# Measurements and calorie & nutrition tracker



## Hera

*Would you like a tracker on here if it were available*​
Yes 3986.67%Meh, not bothered 48.89%No24.44%


----------



## Hera

I recently joined myfitnesspal which I'm really pleased with - it's great to be able to track my calories and measurements and to see my little tracker move along nearer to my goal weight. However, I do find it a bit irritating having to flip between here and myfitnesspal. When I update my journal I'd prefer to also be updating my calorie intake and measurements.

It would require Lorian's time to implement something like that on here but if he did, would you use it? It would very quickly build up a database of nutritional information and macros given the number of people on here and could be a useful and efficient addition to your account.

What you lot think?


----------



## flinty90

that would be a fcukin great idea, i would definitely use it !!


----------



## Hera

flinty90 said:


> that would be a fcukin great idea, i would definitely use it !!


Awesome, love the enthusiasm!!


----------



## MRSTRONG

i would use it without doubt .


----------



## Queenie

Yeah definitely x


----------



## LeviathanBodyBuilding

definetly, as much as i like myfitnesspal, would be ideal to have everything in one place :thumb:


----------



## 3752

this is a great idea and awesome if it could be implemented, i am sad enough to know the Macro's for most foods in my head but used to use a site such as the one you mentioned, being able to combine the 2 for journals would be great.


----------



## flinty90

In all honesty Katy , and im not slagging other forums off here, but if that did get done on here i think it would deffo give this forum yet another great edge to it !!! personal opinion !!


----------



## XRichHx

I would use it definetly.

My fitness pal is good but some foods are not listed. And set meal macro breakdowns are not an option.


----------



## AK-26

Yeah I'd use it, it's a great idea.


----------



## capo

It would be a great idea fitday.com is better for things like calculating macros if you could take the best from both sites and roll it into one happy days ,I"m sure plenty of members would be willing to give input


----------



## Fat

Good idea! Could it have a macro/micro tracker with graphs etc?


----------



## Hera

capo said:


> It would be a great idea fitday.com is better for things like calculating macros if you could take the best from both sites and roll it into one happy days ,I"m sure plenty of members would be willing to give input


Fantastic, thank you


----------



## Hera

Fat said:


> Good idea! Could it have a macro/micro tracker with graphs etc?

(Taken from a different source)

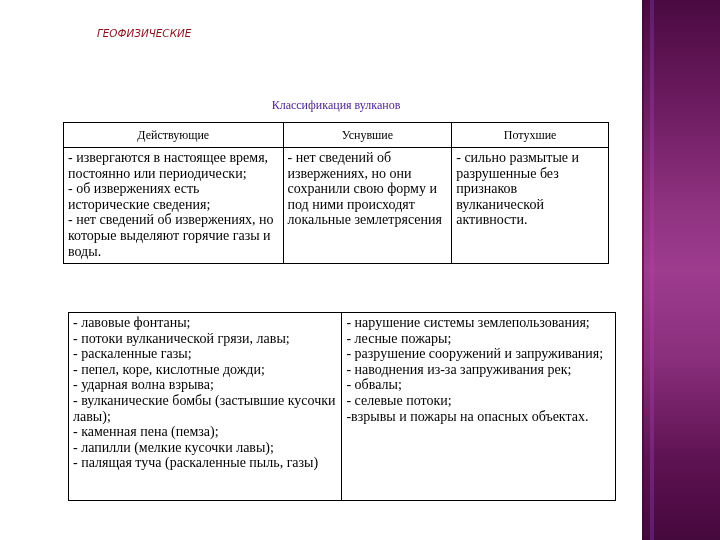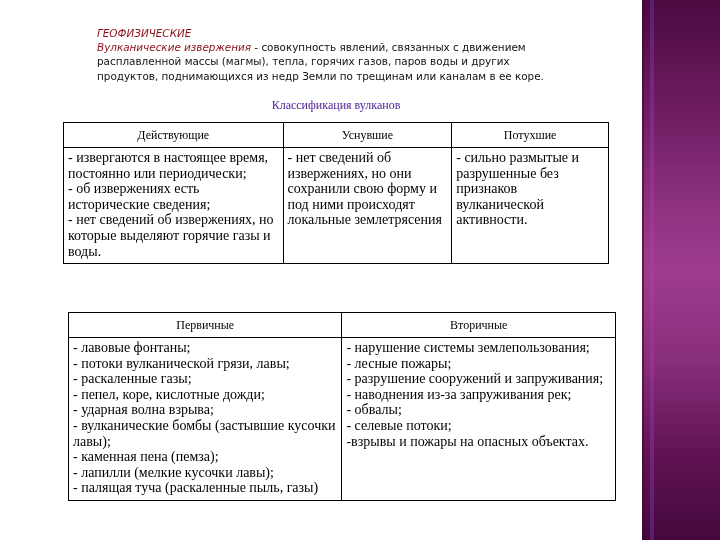"Вулканические извержения - совокупность" div { html: <div><span>Вулканические извержения</span><span> - совокупность явлений, связанных с движением расплавленной массы (магмы), тепла, горячих газов, паров воды и других продуктов, поднимающихся из недр Земли по трещинам или каналам в ее коре.</span></div> -> none }
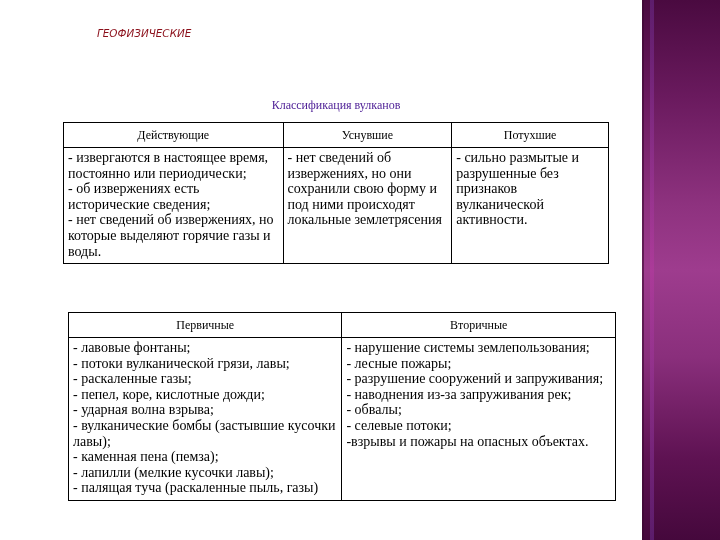"Первичные" tr { html: <tr> <th>Первичные</th> <th>Вторичные</th> </tr> -> none }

I guess so...Lorian's the technical one here. He'd need to look into what and how things can be done.


----------



## capo

What would also be good is when you have put in all the info for the day,if you could import it to your journal save typing it all out again


----------



## MRSTRONG

can it be made downloadable to androids for a small fee :whistling:


----------



## 25434

I would certainly use it.


----------



## FGT

Think it would be a great idea! then you could have a "what I eat" bit for your journal so you could check out people's diets eaisly and get meal ideas all in one spot!


----------



## Jimboi

Would be great if it could be used from a android phone just like myfitnesspal. No idea whats involved but Id image it would be a hell of a lot of work to implement, sure people would be willing to pay a small fee for an app.

As said would be a great addition to the forum.


----------



## LIL-SCOOB-23

would be useful not sure if i would personally use it though


----------



## The Project

In!


----------



## Rykard

sounds like a good idea.. I have used a few but it's a pain having to go to a few websites..


----------



## ki3rz

Would be brilliant, specially if people can link it to their journals


----------



## DigIt

I think it's a great idea to keep track on your calories and goals, and more importantly to give other members a really good inside look at what we eat as it can be difficult to know a 'bodybuilding shopping list'


----------



## n1ckage

It would be good as it would be more specific to bodybuilding so it would feature bb specific foods


----------



## Lockon

I'm a proper scaredy cat. And log all my meals. Been doing so since I started training (378 days). Of course my macros have changed a lot but overall I think it'll be good to have one on the site too. Maybe have one of these on the site to help people know their macros.

http://www.freedieting.com/tools/nutrient_calculator.htm?cals=3113


----------



## big silver back

Cracking idea!


----------



## GShock

Im using MyFitnessPal its great but i agree with the other comments, it would be great to have one on UK-M

Oh and your looking lush in your new Avi


----------



## Pictor

Great idea, although I tend not to use them to track my daily amounts as I work nights and they always re-set at 12pm and I'm only half way through my day so to speak...


----------



## dtlv

Pscarb said:


> this is a great idea and awesome if it could be implemented, i am sad enough to know the Macro's for most foods in my head but used to use a site such as the one you mentioned, being able to combine the 2 for journals would be great.


Yeah I'm equally sad and nerdy after years of swatting up on foods and diet... but yeah, to have a tracker here linked in to the forum would be very useful I think, definitely worth looking at.

Awesome idea Katy


----------



## secondhandsoul

Definitely would use it. I spend many hours a day (sad I know) on calorie counter app tweaking meal ideas and exercise inputs. Really is a great tool.


----------



## Leeds89

Hmm, could we have integrations with Myfitnesspal? Is that possible?


----------



## 31205

I come on here every day but most days forget or just can't be assed to use MFP so yeah, would be good.


----------



## Big ape

would be great i think .. especially if people have hit a plateau or need some nutrition help ... other members could take a look at there food diary etc plus sets u apart from any other forum :tongue:


----------



## Dan94

Yeah would be pretty cool


----------



## TBWFC

How did you find a thread over 2 years old, But I also agree it would be a good idea.


----------



## JonnyBoy81

Christ another failed 'idea'. Lorraine must have been very busy thinking about the clothing range and this took a back seat....see you in 3 years...

DONT>


----------